Segundo a exposição de motivos, o governo justifica a medida pela instabilidade no Oriente Médio, pela alta do petróleo no mercado internacional, pela dependência brasileira de combustíveis importados e pela variação do dólar. O documento aponta que o Brasil importa aproximadamente 10% da gasolina e entre 25% e 30% do diesel consumidos no país.

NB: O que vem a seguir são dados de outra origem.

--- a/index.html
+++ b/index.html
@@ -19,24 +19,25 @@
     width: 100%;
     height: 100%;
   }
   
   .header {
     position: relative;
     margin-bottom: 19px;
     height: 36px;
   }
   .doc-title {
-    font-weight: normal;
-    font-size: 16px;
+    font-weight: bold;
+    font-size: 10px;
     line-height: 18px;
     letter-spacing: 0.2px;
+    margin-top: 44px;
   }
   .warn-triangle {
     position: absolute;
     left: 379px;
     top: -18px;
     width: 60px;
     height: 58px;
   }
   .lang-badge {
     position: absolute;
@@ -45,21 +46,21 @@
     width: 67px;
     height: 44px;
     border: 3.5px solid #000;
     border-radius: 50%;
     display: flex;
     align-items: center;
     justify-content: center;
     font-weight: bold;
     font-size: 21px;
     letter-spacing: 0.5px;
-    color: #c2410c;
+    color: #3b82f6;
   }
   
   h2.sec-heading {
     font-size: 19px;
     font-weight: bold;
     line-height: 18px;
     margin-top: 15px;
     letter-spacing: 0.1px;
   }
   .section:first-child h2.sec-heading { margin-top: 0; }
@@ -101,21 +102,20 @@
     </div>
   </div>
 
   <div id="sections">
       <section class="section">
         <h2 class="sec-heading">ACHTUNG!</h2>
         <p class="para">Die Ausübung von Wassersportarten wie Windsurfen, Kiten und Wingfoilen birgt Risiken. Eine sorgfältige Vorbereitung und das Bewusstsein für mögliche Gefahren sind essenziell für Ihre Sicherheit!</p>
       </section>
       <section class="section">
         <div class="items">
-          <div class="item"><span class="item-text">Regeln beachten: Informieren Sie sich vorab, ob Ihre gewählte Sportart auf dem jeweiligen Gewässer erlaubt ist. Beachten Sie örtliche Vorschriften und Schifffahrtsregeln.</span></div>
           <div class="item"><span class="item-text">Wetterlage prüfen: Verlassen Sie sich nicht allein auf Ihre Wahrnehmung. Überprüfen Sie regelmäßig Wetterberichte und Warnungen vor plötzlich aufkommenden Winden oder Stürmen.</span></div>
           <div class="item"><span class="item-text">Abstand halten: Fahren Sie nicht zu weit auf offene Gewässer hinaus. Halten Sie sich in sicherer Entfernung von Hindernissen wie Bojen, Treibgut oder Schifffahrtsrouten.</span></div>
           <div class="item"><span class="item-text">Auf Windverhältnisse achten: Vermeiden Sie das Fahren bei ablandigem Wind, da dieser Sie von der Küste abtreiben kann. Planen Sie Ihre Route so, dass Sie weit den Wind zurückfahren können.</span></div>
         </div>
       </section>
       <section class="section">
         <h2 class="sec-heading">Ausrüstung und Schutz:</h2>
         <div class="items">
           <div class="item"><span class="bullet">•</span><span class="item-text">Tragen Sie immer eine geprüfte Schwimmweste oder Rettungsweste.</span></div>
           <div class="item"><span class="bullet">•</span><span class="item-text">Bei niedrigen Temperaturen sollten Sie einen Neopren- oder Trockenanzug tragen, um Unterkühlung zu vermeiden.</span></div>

A MP 1.388/2026 se soma a outras medidas adotadas pelo Executivo ao longo do ano para tentar conter a alta dos combustíveis. Entre elas estão a MP 1.340, de março, que autorizou subsídios ao diesel; a MP 1.344, que abriu R$ 10 bilhões em crédito extraordinário; e a MP 1.349, que criou um regime emergencial de abastecimento interno e previa subsídio de R$ 1,20 por litro de diesel.

Nos meses seguintes, novas medidas foram editadas para ampliar o apoio ao mercado de combustíveis. A MP 1.351 destinou R$ 330 milhões à importação de gás liquefeito de petróleo (GLP), enquanto a MP 1.358 autorizou subsídios a produtores e importadores de derivados de petróleo. Já a MP 1.363 estabeleceu uma subvenção de R$ 1,12 por litro de diesel rodoviário.

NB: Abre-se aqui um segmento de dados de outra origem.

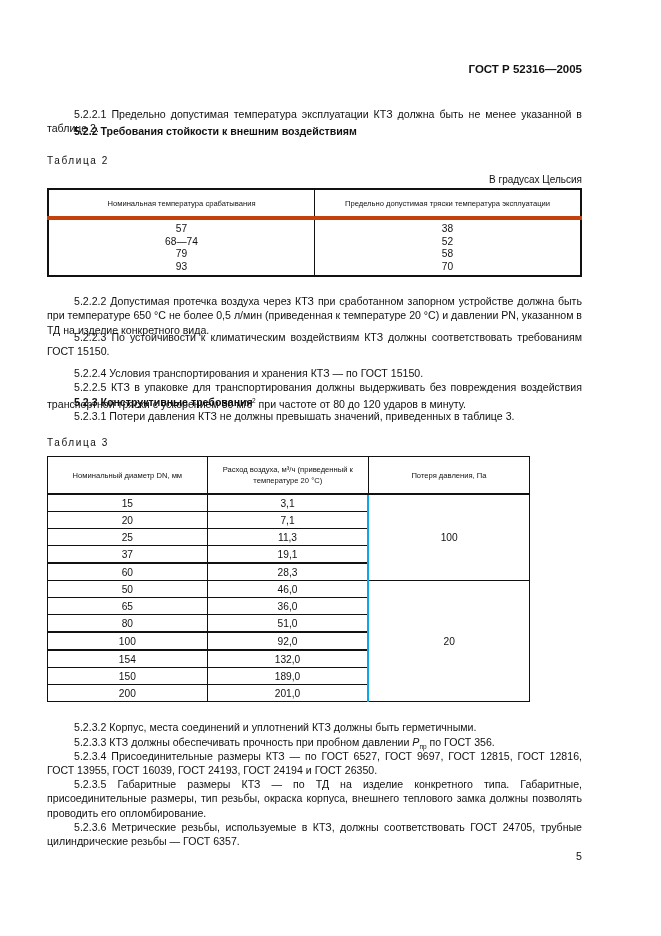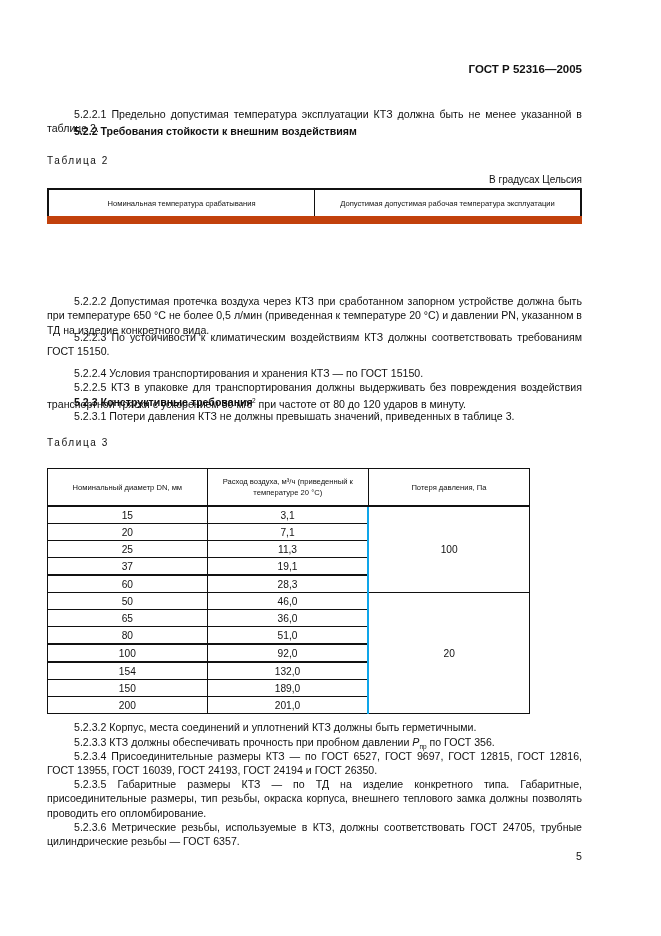--- a/index.html
+++ b/index.html
@@ -8,24 +8,24 @@
   .abs { position:absolute; }
   .hdr { right:79px; top:63px; font-weight:bold; font-size:11.5px; }
   .p { position:absolute; left:47px; width:535px; line-height:14.3px; text-align:justify; }
   .ind { text-indent:27px; }
   .bold { font-weight:bold; }
   .cap { left:47px; font-size:10px; letter-spacing:1.6px;text-align:center; }
   .unit { right:79px; top:174px; font-size:10px; }
   table { border-collapse:collapse; position:absolute; }
   td, th { padding:0; text-align:center; font-weight:normal; }
   #t2 { left:47px; top:188px; width:535px; border:2px solid #111; }
-  #t2 th { font-size:7.6px; height:26px; border-bottom:8px solid #c2410c; }
+  #t2 th { font-size:7.6px; height:26px; border-bottom:4px solid #c2410c; }
   #t2 th:first-child, #t2 td:first-child { border-right:1px solid #111; width:265px; }
   #t2 td { font-size:10.2px; line-height:12.5px; padding:3px 0 2px 0; vertical-align:top; }
-  #t3 { left:47px; top:456px; width:483px; border:1px solid #111;margin-top:12px; }
+  #t3 { left:47px; top:456px; width:483px; border:1px solid #111; }
   #t3 th { font-size:7.6px; height:36px; border:1px solid #111; border-bottom:2px solid #111; line-height:11px; }
   #t3 td { font-size:10.2px; height:16px; border:1px solid #111; }
   #t3 td.c1 { width:159px; }
   #t3 td.c2 { width:160px; border-right:2px solid #0ea5e9; }
   #t3 td.c3 { width:160px; }
   #t3 tr.thick td.c1, #t3 tr.thick td.c2 { border-top:2px solid #111; }
   sub { font-size:6.5px; }
   sup { font-size:6.5px; }
   .pn { right:79px; top:822px; font-size:10.6px; }
 </style>
@@ -37,21 +37,31 @@
 <div class="p ind bold" style="top:93px;margin-top:31px;">5.2.2 Требования стойкости к внешним воздействиям</div>
 <div class="p ind" style="top:107px;">5.2.2.1 Предельно допустимая температура эксплуатации КТЗ должна быть не менее указанной в таблице 2.</div>
 
 <div class="abs cap" style="top:155px;">Таблица 2</div>
 <div class="abs unit">В градусах Цельсия</div>
 
 <table id="t2">
   <tbody>
       <tr>
     <th>Номинальная температура срабатывания</th>
-    <th>Допустимая допустимая рабочая температура эксплуатации</th>
+    <th>Предельно допустимая тряски температура эксплуатации</th>
+  </tr>
+  <tr>
+    <td style="white-space:pre-line;">57
+68—74
+79
+93</td>
+    <td style="white-space:pre-line;">38
+52
+58
+70</td>
   </tr>
 </tbody>
   </table>
 
 <div class="p ind" style="top:294px;">5.2.2.2  Допустимая протечка воздуха через КТЗ при сработанном запорном устройстве должна быть при температуре 650 °С не более 0,5 л/мин (приведенная к температуре 20 °С) и давлении PN, указанном в ТД на изделие конкретного вида.</div>
 <div class="p ind" style="top:330px;">5.2.2.3  По устойчивости к климатическим воздействиям КТЗ должны соответствовать требованиям ГОСТ 15150.</div>
 <div class="p ind" style="top:366px;">5.2.2.4  Условия транспортирования и хранения КТЗ — по ГОСТ 15150.</div>
 <div class="p ind" style="top:380px;"><span>5.2.2.5  КТЗ в упаковке для транспортирования должны выдерживать без повреждения воздействия транспортной тряски с ускорением 30 м/с</span><sup>2</sup><span> при частоте от 80 до 120 ударов в минуту.</span></div>
 <div class="p ind bold" style="top:395px;">5.2.3 Конструктивные требования</div>
 <div class="p ind" style="top:409px;">5.2.3.1 Потери давления КТЗ не должны превышать значений, приведенных в таблице 3.</div>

Em junho e julho, o governo também abriu novos créditos extraordinários para o setor. A MP 1.372 destinou R$ 550 milhões ao diesel, a MP 1.380 liberou R$ 3,3 bilhões e a MP 1.381 autorizou R$ 3,473 bilhões, dos quais R$ 2,23 bilhões foram destinados ao diesel e R$ 1,243 bilhão a outros combustíveis derivados do petróleo.

As medidas foram adotadas em meio à crise provocada pelos ataques aéreos dos Estados Unidos e de Israel contra o Irã, iniciados em 28 de fevereiro. O conflito elevou as incertezas no mercado internacional e pressionou as cotações do petróleo, aumentando a preocupação do governo com os preços dos combustíveis no mercado brasileiro.